What is she best known for?
The fields of study she is best known for:
- Organic chemistry
- Oxygen
- Hydrogen
Tuija Jokinen mostly deals with Aerosol, Cloud condensation nuclei, Nucleation, Atmospheric chemistry and Sulfuric acid. Her Aerosol research incorporates elements of Photochemistry, Autoxidation and Organic molecules. Her Autoxidation research is multidisciplinary, incorporating perspectives in Monoterpene, Ozonolysis, Supersaturation, Radical and Double bond.
Her Cloud condensation nuclei study deals with Environmental chemistry intersecting with Volatility, Air quality index and Earth's energy budget. The concepts of her Nucleation study are interwoven with issues in Atmosphere and Mineralogy. The various areas that Tuija Jokinen examines in her Sulfuric acid study include Ion, Analytical chemistry, Chemical ionization and Atmospheric pressure.
Her most cited work include:
- A large source of low-volatility secondary organic aerosol (817 citations)
- Direct observations of atmospheric aerosol nucleation. (609 citations)
- Molecular understanding of sulphuric acid-amine particle nucleation in the atmosphere (471 citations)
What are the main themes of her work throughout her whole career to date?
The scientist’s investigation covers issues in Aerosol, Sulfuric acid, Nucleation, Environmental chemistry and Chemical ionization. She studies Cloud condensation nuclei which is a part of Aerosol. Her Sulfuric acid research includes themes of Particle size, Sulfate and Ozone, Atmospheric chemistry.
Her Nucleation study combines topics from a wide range of disciplines, such as Dimethylamine, Ammonia and Analytical chemistry. The Chemical ionization study combines topics in areas such as Daytime and Mass spectrometry. Her Atmosphere study combines topics in areas such as Photochemistry, Troposphere and Radiative forcing.
She most often published in these fields:
- Aerosol (48.39%)
- Sulfuric acid (43.01%)
- Nucleation (36.56%)
What were the highlights of her more recent work (between 2018-2021)?
- Aerosol (48.39%)
- Sulfuric acid (43.01%)
- Organic molecules (5.38%)
In recent papers she was focusing on the following fields of study:
Tuija Jokinen spends much of her time researching Aerosol, Sulfuric acid, Organic molecules, Cloud condensation nuclei and Autoxidation. Her Aerosol research is multidisciplinary, relying on both Environmental chemistry and Chemical physics. Tuija Jokinen has researched Sulfuric acid in several fields, including Atmosphere and Proxy.
Tuija Jokinen combines subjects such as Iodic acid and Nucleation with her study of Atmosphere. In her study, Sea ice, Atmospheric chemistry and Air pollution is strongly linked to Condensation, which falls under the umbrella field of Cloud condensation nuclei. Within one scientific family, she focuses on topics pertaining to Photochemistry under Autoxidation, and may sometimes address concerns connected to Ozonolysis.

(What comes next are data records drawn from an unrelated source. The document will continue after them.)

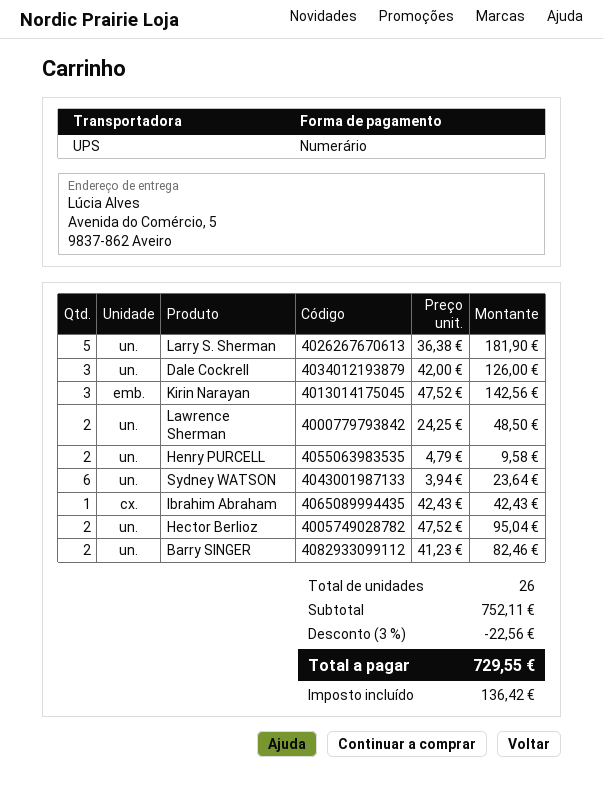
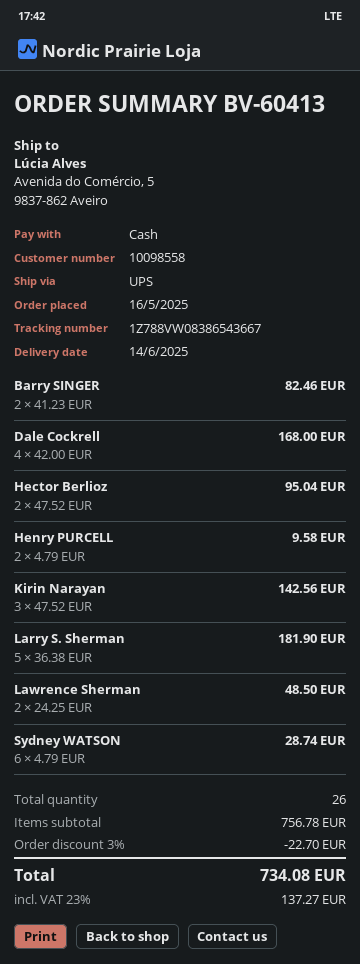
Dale Cockrell: 3 x 42.00 = 126.00 -> 4 x 42.00 = 168.00
Sydney WATSON: 6 x 3.94 = 23.64 -> 6 x 4.79 = 28.74
Ibrahim Abraham: 1 x 42.43 = 42.43 -> none
subtotal: 752.11 -> 756.78
discount: 3% = 22.56 -> 3% = 22.70
tax: 136.42 -> 137.27
total: 729.55 -> 734.08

Between 2018 and 2021, her most popular works were:
- Highly Oxygenated Organic Molecules (HOM) from Gas-Phase Autoxidation Involving Peroxy Radicals: A Key Contributor to Atmospheric Aerosol (129 citations)

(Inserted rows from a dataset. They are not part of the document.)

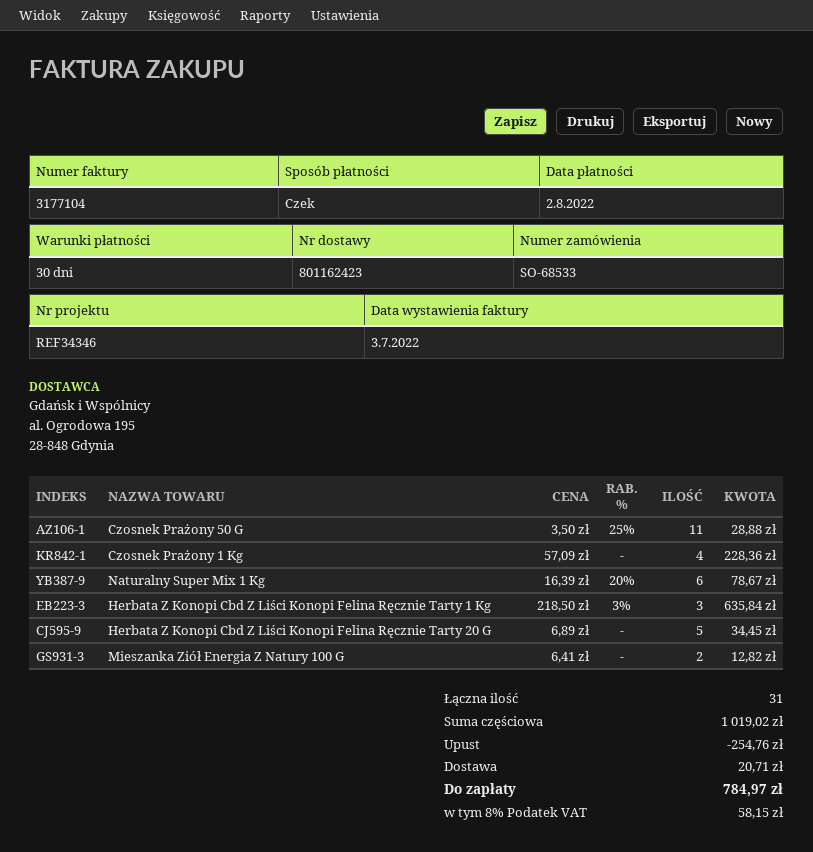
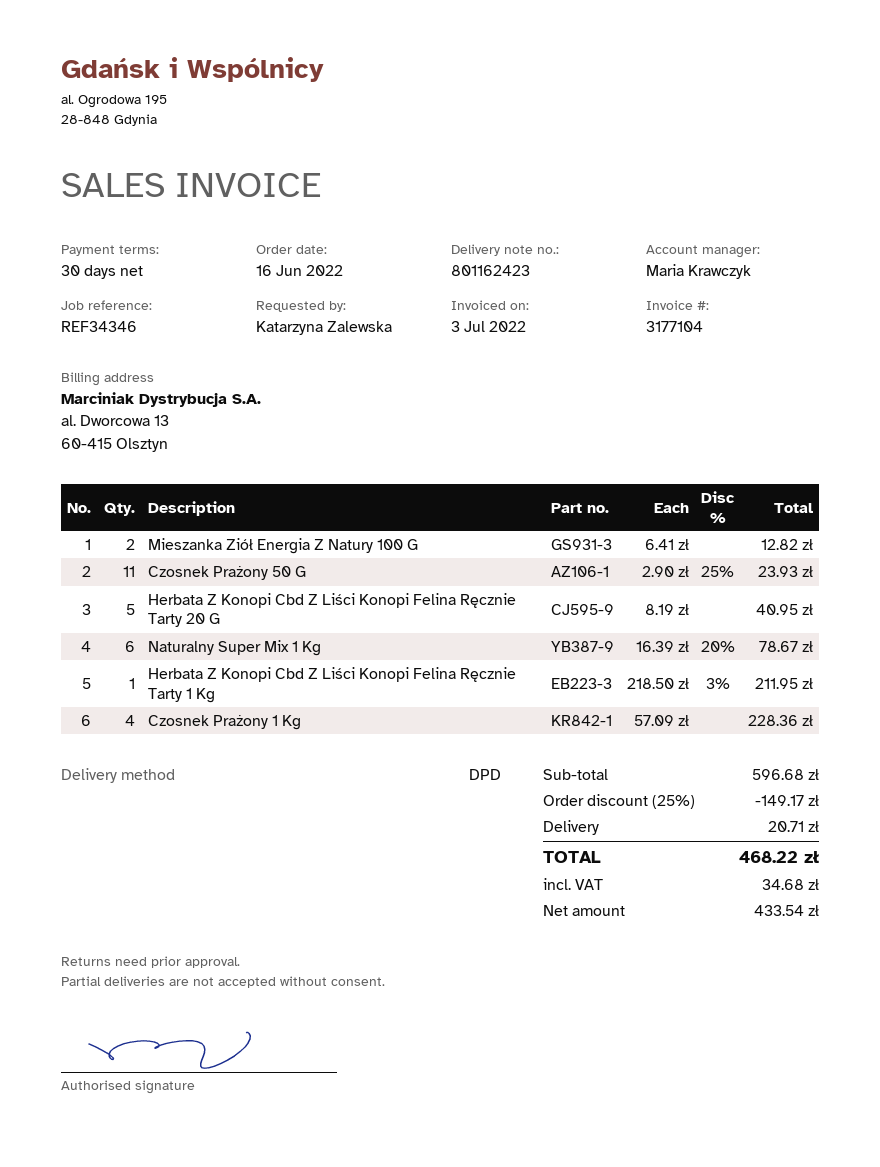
Czosnek Prażony 50 G: 11 x 3.50 - 25% = 28.88 -> 11 x 2.90 - 25% = 23.93
Herbata Z Konopi Cbd Z Liści Konopi Felina Ręcznie Tarty 1 Kg: 3 x 218.50 - 3% = 635.84 -> 1 x 218.50 - 3% = 211.95
Herbata Z Konopi Cbd Z Liści Konopi Felina Ręcznie Tarty 20 G: 5 x 6.89 = 34.45 -> 5 x 8.19 = 40.95
subtotal: 1019.02 -> 596.68
discount: 254.76 -> 149.17
tax: 58.15 -> 34.68
total: 784.97 -> 468.22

- Size-dependent influence of NOx on the growth rates of organic aerosol particles. (12 citations)
- Formation of Highly Oxygenated Organic Molecules from α-Pinene Ozonolysis: Chemical Characteristics, Mechanism, and Kinetic Model Development (9 citations)
In her most recent research, the most cited papers focused on:
- Organic chemistry
- Oxygen
- Hydrogen
Her primary scientific interests are in Organic molecules, Aerosol, Sulfuric acid, Photochemistry and Autoxidation. Her work carried out in the field of Organic molecules brings together such families of science as Chemical physics, Cloud condensation nuclei and Particle growth. Sulfuric acid is closely attributed to Proxy in her work.
Tuija Jokinen has included themes like Atmosphere, Pinene, Radical and Terpene in her Photochemistry study. The study of Autoxidation is intertwined with the study of Ozonolysis in a number of ways.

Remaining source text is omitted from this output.